**WHAT YOU ARE ASKED TO DO:** Within the data that follows, set down exactly the lines from the one containing "background: #f0abfc ->" through the one containing "flex-direction: column ->", both ends included.

**DATA EXTRACTS:**
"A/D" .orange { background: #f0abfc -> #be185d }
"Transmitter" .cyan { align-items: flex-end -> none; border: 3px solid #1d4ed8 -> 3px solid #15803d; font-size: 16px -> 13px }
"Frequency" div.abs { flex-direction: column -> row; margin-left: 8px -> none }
==
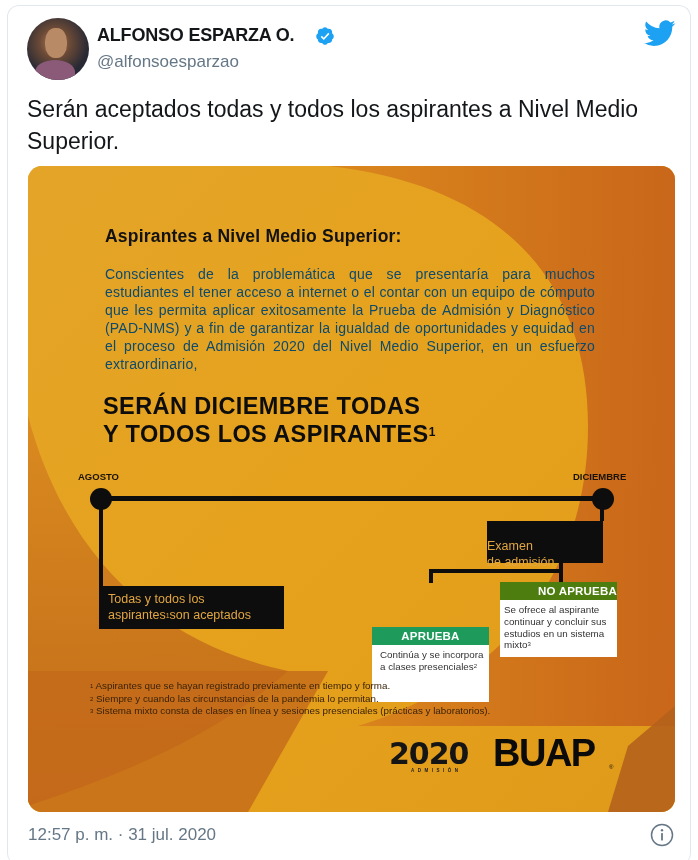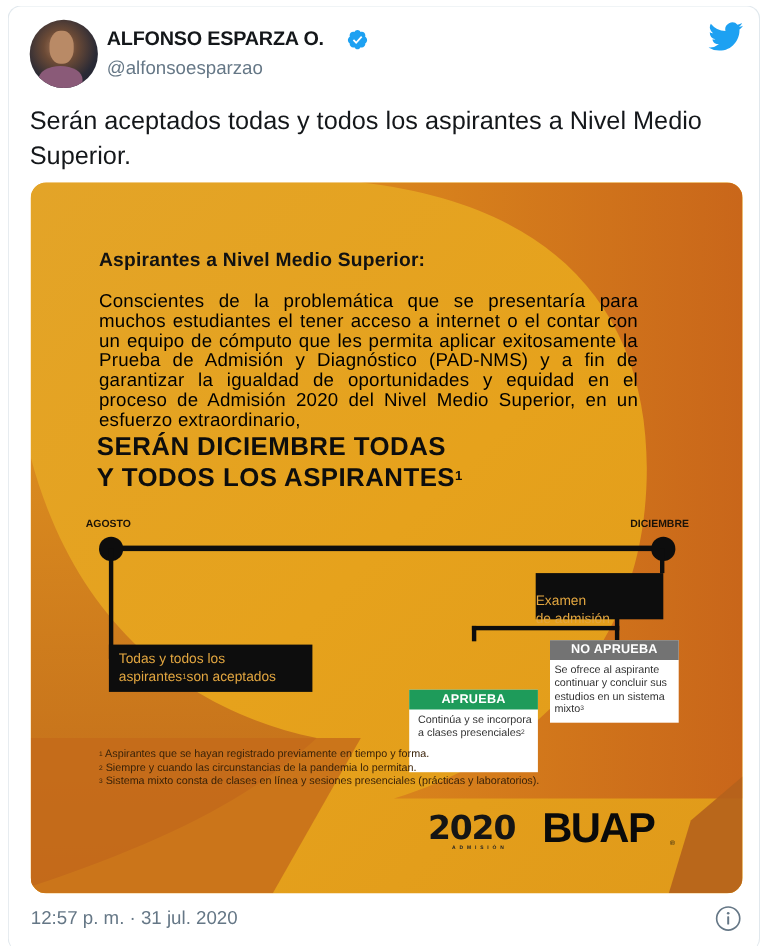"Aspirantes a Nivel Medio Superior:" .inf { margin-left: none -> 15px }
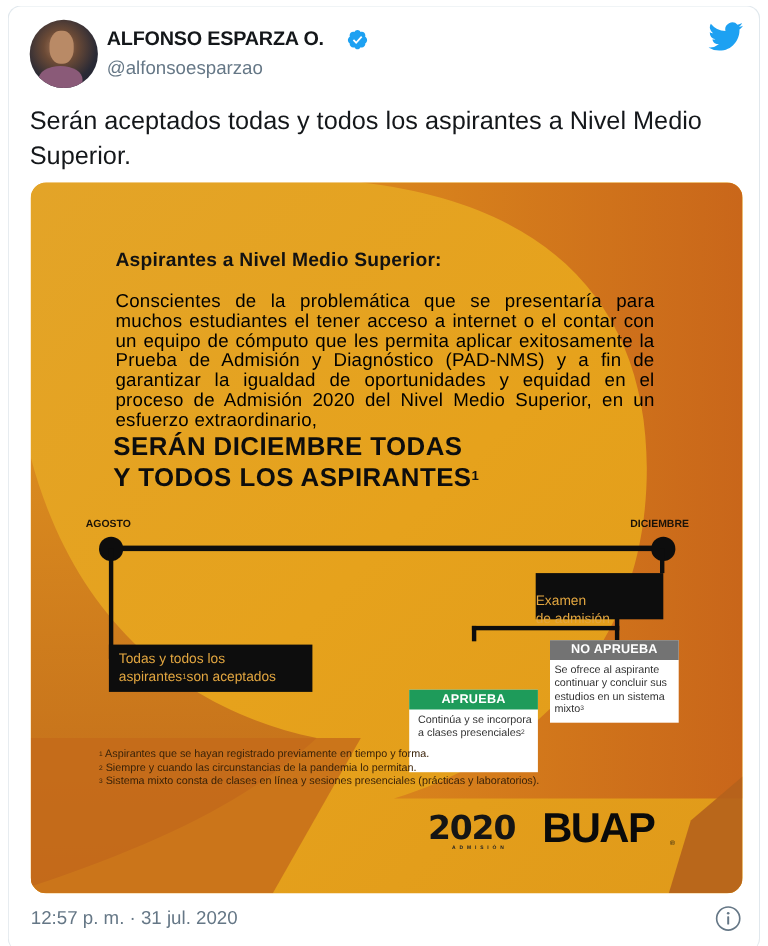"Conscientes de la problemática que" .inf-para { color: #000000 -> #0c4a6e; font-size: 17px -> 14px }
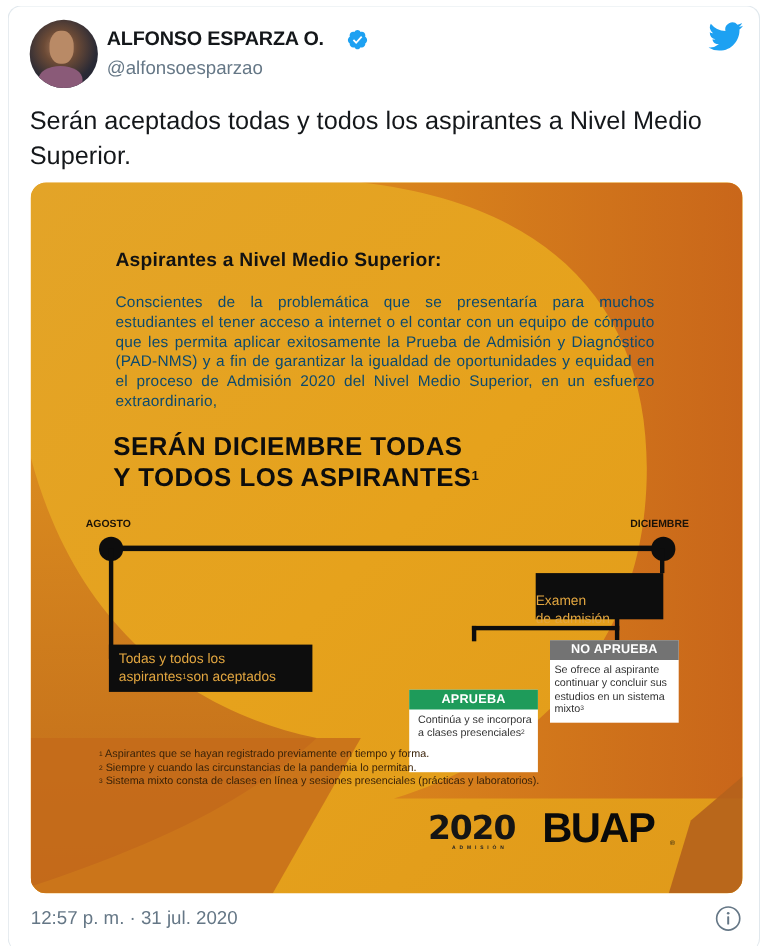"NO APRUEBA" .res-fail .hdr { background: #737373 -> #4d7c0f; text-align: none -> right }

**EXERCISE RESPONSE:**
"A/D" .orange { background: #f0abfc -> #be185d }
"Transmitter" .cyan { align-items: flex-end -> none; border: 3px solid #1d4ed8 -> 3px solid #15803d; font-size: 16px -> 13px }
"Frequency" div.abs { flex-direction: column -> row; margin-left: 8px -> none }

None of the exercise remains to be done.